The government should reduce its reliance on corporation tax
The Irish Tax Advisory Council (IFAC) has said the government has little room to fully index social benefits, public sector wages and increase spending due to unique levels of inflation in a generation.
In its latest tax assessment report, IFAC also warned that it is now “urgent” for the government to reduce its reliance on corporate tax revenues.
IFAC said the economy has rebounded much stronger than expected from the Covid-19 pandemic, but inflationary pressures heightened by Russia’s invasion of Ukraine present new challenges.
He said if the government indexed social benefits and public sector wages to keep pace with inflation, it could add 3.5 billion euros to spending. This should be offset by higher taxes or lower spending elsewhere.
He said there was some merit in looking at a new version of the social partnership agreements of the past to avoid the ripple effect of wages fueling even higher inflation.
The council is also concerned that public finances are now too dependent on exceptional and “risky” levels of corporate tax which it estimates at 22 billion euros in total since 2015.
He is concerned that part of this sum has been used to finance permanent increases in public spending.
And he repeated criticisms he made in previous reports that there is little information on the true cost to the public purse of climate change adaptation actions and Sláintecare health reforms.
This report is the council’s official response to the government’s stability program update which was published last month.
He described the challenge facing the government as a “delicate balancing act” to achieve the goals of “managing higher inflation, protecting poorer households and delivering major policies”.
He said the current level of inflation means the spending limits set in the last budget are below what would be needed simply to maintain current service levels.
He suggested that only offsetting inflation in some way, which is expected to average just over 6% this year, would avoid “second-round effects”, i.e. when prices and wages take off in response to inflation and end up generating even more inflation. .
“A combination of carefully calibrated temporary and targeted supports and permanent increases in social protection, wages and spending could help achieve this goal,” the report says.
It also warns that it is now “urgent” for the government to wean itself off the windfall levels of corporation tax that have helped fund healthcare cost overruns in recent years.
The council calculated that if the government had saved these exceptional sums since 2015, it would have set up a rainy day fund of 22 billion euros.

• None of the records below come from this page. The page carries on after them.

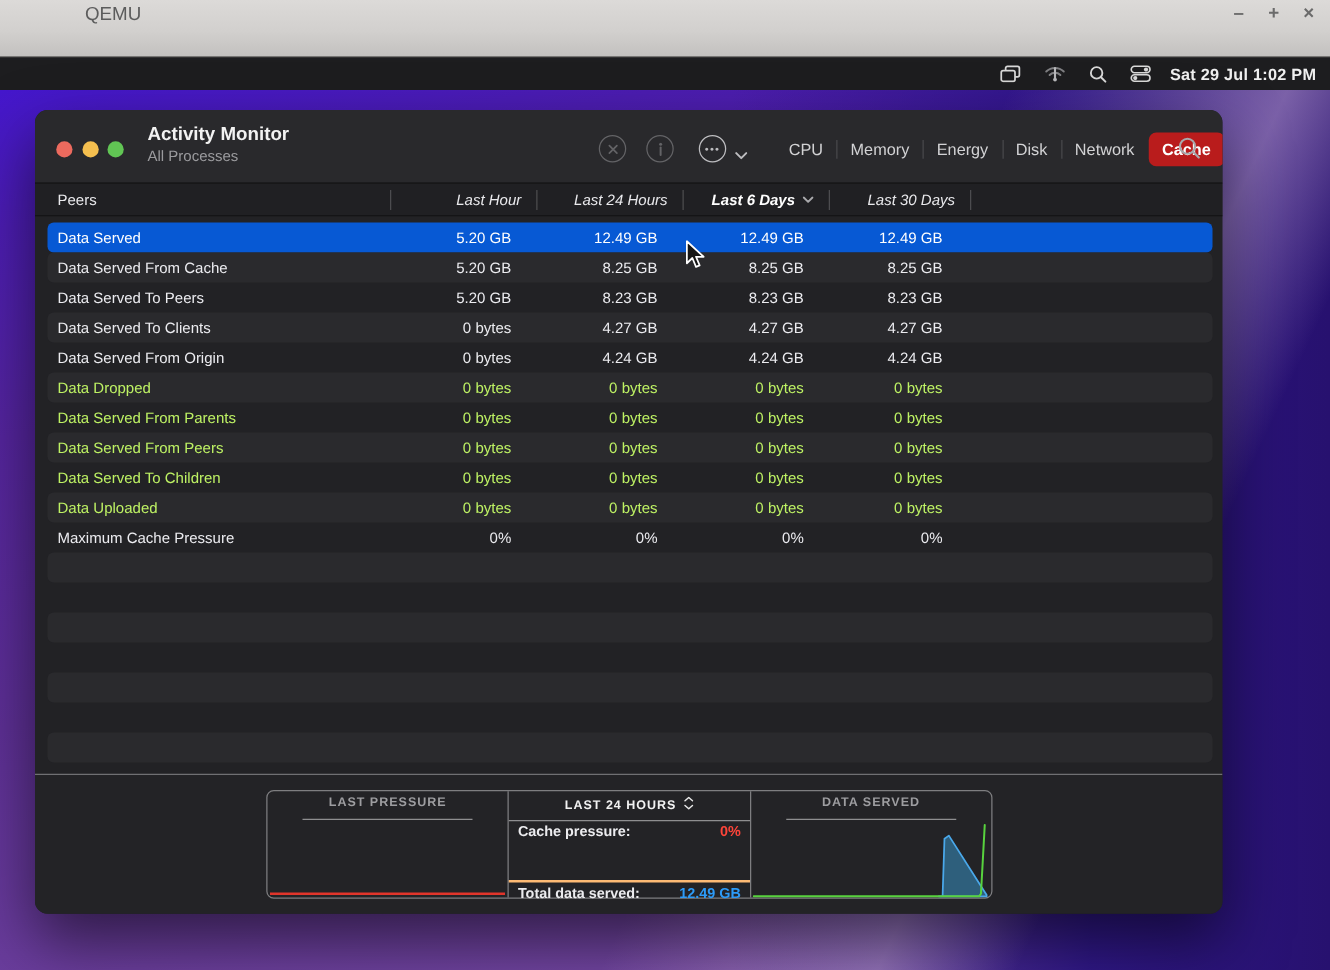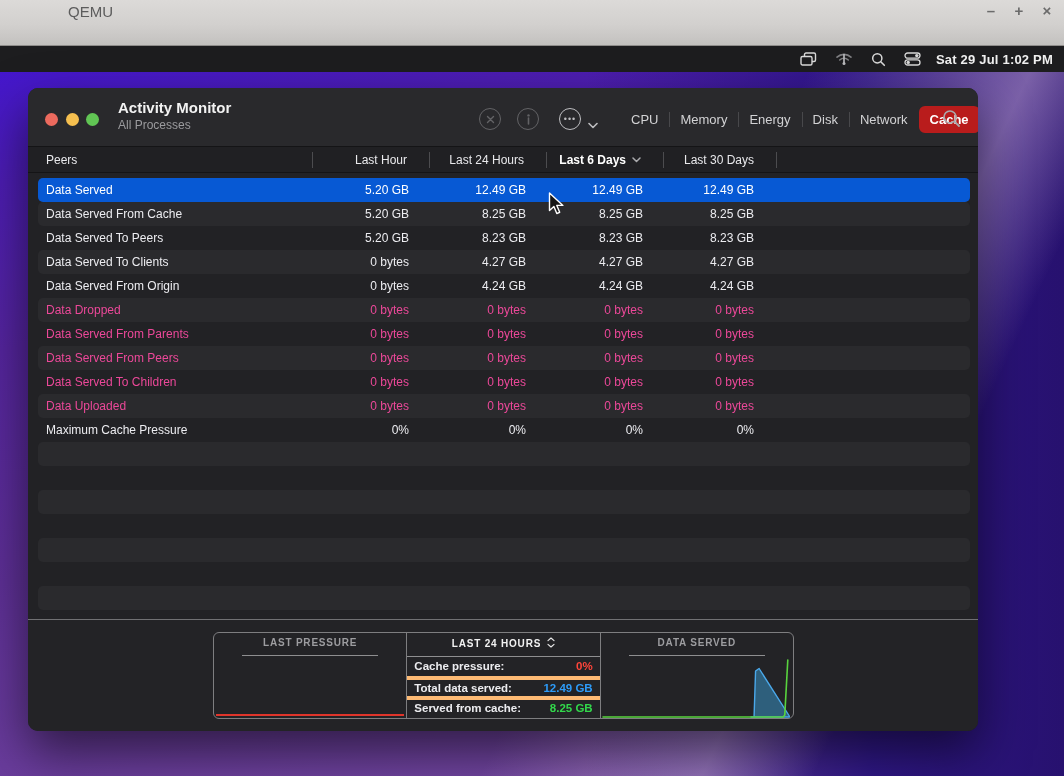--- a/index.html
+++ b/index.html
@@ -51,54 +51,54 @@
   .tab + .tab::before { content:""; position:absolute; left:0; top:6px; width:1px; height:15px; background:#48484b; }
   .tab.active { background:#b91c1c; color:#fff; font-weight:bold; }
   .tab.active::before, .tab.active + .tab::before { display:none; }
   .search-btn { position:absolute; left:914px; top:21px; }
 
   
   .thead { position:absolute; left:0; top:58px; width:100%; height:27px; background:#202023;
     border-top:1px solid #141416; border-bottom:1px solid #141416; display:flex; font-size:12px; color:#e9e9ec; }
   .th { display:flex; align-items:center; position:relative; }
   .th-name { width:285px; padding-left:18px; }
-  .th-val { width:117px; justify-content:flex-end; padding-right:23px; border-left:none; }
+  .th-val { width:117px; justify-content:flex-end; padding-right:13px; border-left:none;font-style:italic; }
   .th-val:last-child { width:113px; }
   .th-sep { position:absolute; right:0; top:5px; width:1px; height:16px; background:#4c4c4f; }
   .th-sorted { font-weight:bold; color:#fff; }
   .sort-chev { margin-left:6px; display:inline-flex; }
 
   
   .tbody { position:absolute; left:0; top:86px; width:100%; }
   .row { position:relative; margin:0 8px 0 10px; width:932px; height:24px; display:flex; border-radius:5px; font-size:12px; color:#ececf0; }
   .row:first-child { margin-top:4px; }
   .row.light { background:#2a2a2d; }
   .row.sel { background:#0759d4; color:#fff; }
-  .row.dim { color:#ec4899; }
+  .row.dim { color:#bef264; }
   .cell { display:flex; align-items:center; }
   .c-name { width:275px; padding-left:8px; }
   .c-val { width:117px; justify-content:flex-end; padding-right:21px; }
   .c-val:last-child { width:114px; padding-right:24px; }
 
   
   .panel-sep { position:absolute; left:0; top:531px; width:100%; height:1px; background:#707073; }
   .footer { position:absolute; left:0; top:532px; width:100%; height:111px; background:#232326; }
   .boxes { position:absolute; left:185px; top:12px; width:581px; height:87px; display:flex;
     border:1px solid #7e7e80; border-radius:6px; }
   .box { position:relative; flex:1; }
   .box + .box { border-left:1px solid #7e7e80; }
   .box-title { position:absolute; top:4px; left:0; right:0; text-align:center; font-size:10px; font-weight:bold;
     letter-spacing:.8px; color:#9d9da0; display:flex; justify-content:center; align-items:center; gap:6px; }
   .box-title.bright { color:#f2f2f2; }
   .box-underline { position:absolute; top:22px; left:28px; right:28px; height:1px; background:#8e8e90; }
   .box-underline.full { left:0; right:0; }
   .redline { position:absolute; left:2px; right:2px; bottom:2px; height:2px; background:#e0352b; }
   .stat-rows { position:absolute; left:0; right:0; top:23px; }
   .stat-row { height:20px; display:flex; align-items:center; justify-content:space-between; padding:0 7px; font-size:11.5px; color:#ececef;font-weight:bold; }
-  .stat-row + .stat-row { border-top:4px solid #fdba74; }
+  .stat-row + .stat-row { border-top:2px solid #fdba74;margin-top:28px; }
   .v-red { color:#ff453a; } .v-blue { color:#2d9bf8; } .v-green { color:#32d74b; }
   .chart-svg { position:absolute; left:1px; right:1px; top:24px; bottom:1px; width:calc(100% - 2px); height:62px; }
 
   .cursor { position:absolute; left:548px; top:192px; z-index:50; }
 </style>
 </head>
 <body>
 
 <div class="screen">
 

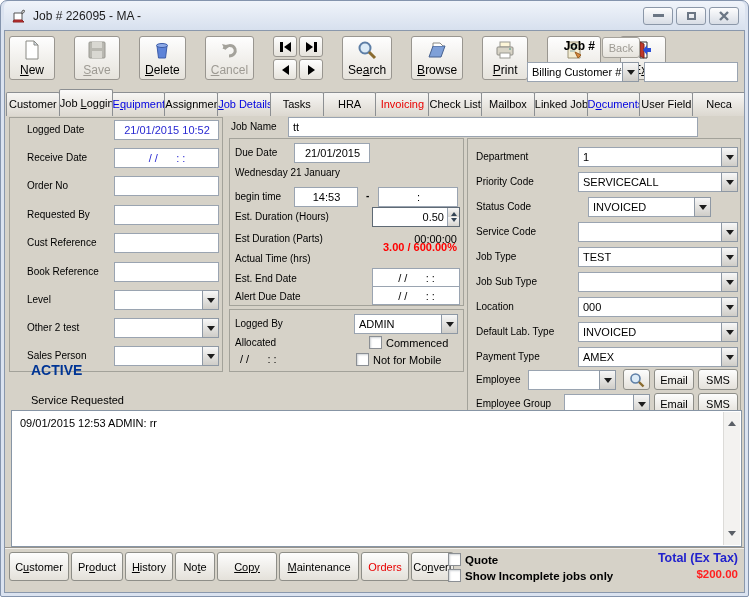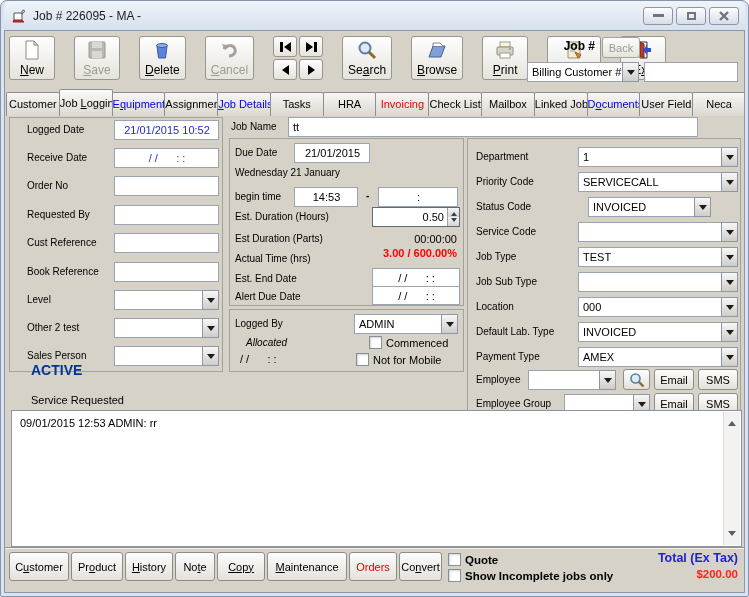--- a/index.html
+++ b/index.html
@@ -298,36 +298,36 @@
               <span class="s-up"></span>
             </div>
           <div>
               <span class="s-dn"></span>
             </div>
         </span>
       </div>
       <span class="lbl" style="left:5px;top:94px;">Est Duration (Parts)</span>
       <span class="stat right" style="right:6px;top:94px;">00:00:00</span>
       <span class="lbl" style="left:5px;top:114px;">Actual Time (hrs)</span>
-      <span class="stat right red" style="right:6px;top:108px;font-weight:bold;">3.00 / 600.00%</span>
+      <span class="stat right red" style="right:6px;top:102px;font-weight:bold;">3.00 / 600.00%</span>
       <span class="lbl" style="left:5px;top:134px;">Est. End Date</span>
       <div class="tb center" style="left:142px;top:129px;width:88px;height:19px;">/ /      : :</div>
       <span class="lbl" style="left:5px;top:152px;">Alert Due Date</span>
       <div class="tb center" style="left:142px;top:147px;width:88px;height:19px;">/ /      : :</div>
     </div>
 
     <div class="group" style="left:224px;top:278px;width:235px;height:63px;">
       <span class="lbl" style="left:5px;top:8px;">Logged By</span>
       <div class="combo abs" style="left:124px;top:4px;width:104px;">
         <span class="cval">ADMIN</span>
         <span class="cbtn">
             <span class="arr-dn"></span>
           </span>
       </div>
-      <span class="lbl" style="left:16px;top:27px;font-style:italic;">Allocated</span>
+      <span class="lbl" style="left:5px;top:27px;">Allocated</span>
       <span class="stat" style="left:10px;top:43px;">/ /      : :</span>
       <div class="checkrow" style="left:139px;top:26px;">
         <span class="cb"></span>
         <span class="cl">Commenced</span>
       </div>
       <div class="checkrow" style="left:126px;top:43px;">
         <span class="cb"></span>
         <span class="cl">Not for Mobile</span>
       </div>
     </div>
@@ -431,21 +431,21 @@
         <span class="sc-dn"></span>
       </div>
     </div>
 
     <div class="footer">
       <div class="fbtns">
         <div class="fbtn" style="width:60px;">C<u>u</u>stomer</div>
         <div class="fbtn" style="width:52px;">Pr<u>o</u>duct</div>
         <div class="fbtn" style="width:48px;"><u>H</u>istory</div>
         <div class="fbtn" style="width:40px;">No<u>t</u>e</div>
-        <div class="fbtn" style="width:48px;text-decoration:underline;">Cop<u>y</u></div>
+        <div class="fbtn" style="width:60px;text-decoration:underline;">Cop<u>y</u></div>
         <div class="fbtn" style="width:80px;"><u>M</u>aintenance</div>
         <div class="fbtn t-red" style="width:48px;">Orders</div>
         <div class="fbtn" style="width:43px;">Co<u>n</u>vert</div>
       </div>
       <div class="checkrow bold" style="left:443px;top:5px;text-align:right;">
         <span class="cb"></span>
         <span class="cl">Quote</span>
       </div>
       <div class="checkrow bold" style="left:443px;top:21px;">
         <span class="cb"></span>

He described this “excess” corporate tax revenue as Ireland’s own form of oil wealth and took the example of Norway which set up a special fund to manage the revenue in the future.
IFAC has described the “excessive reliance on corporate tax revenue” as “risky and subject to reversals”.
He also argued that the lack of costing of political commitments in the areas of health and climate change poses “a major risk for medium-term fiscal sustainability”.
He said there was “no room” to fund new spending plans on a sustainable basis without raising taxes or cutting spending in other areas.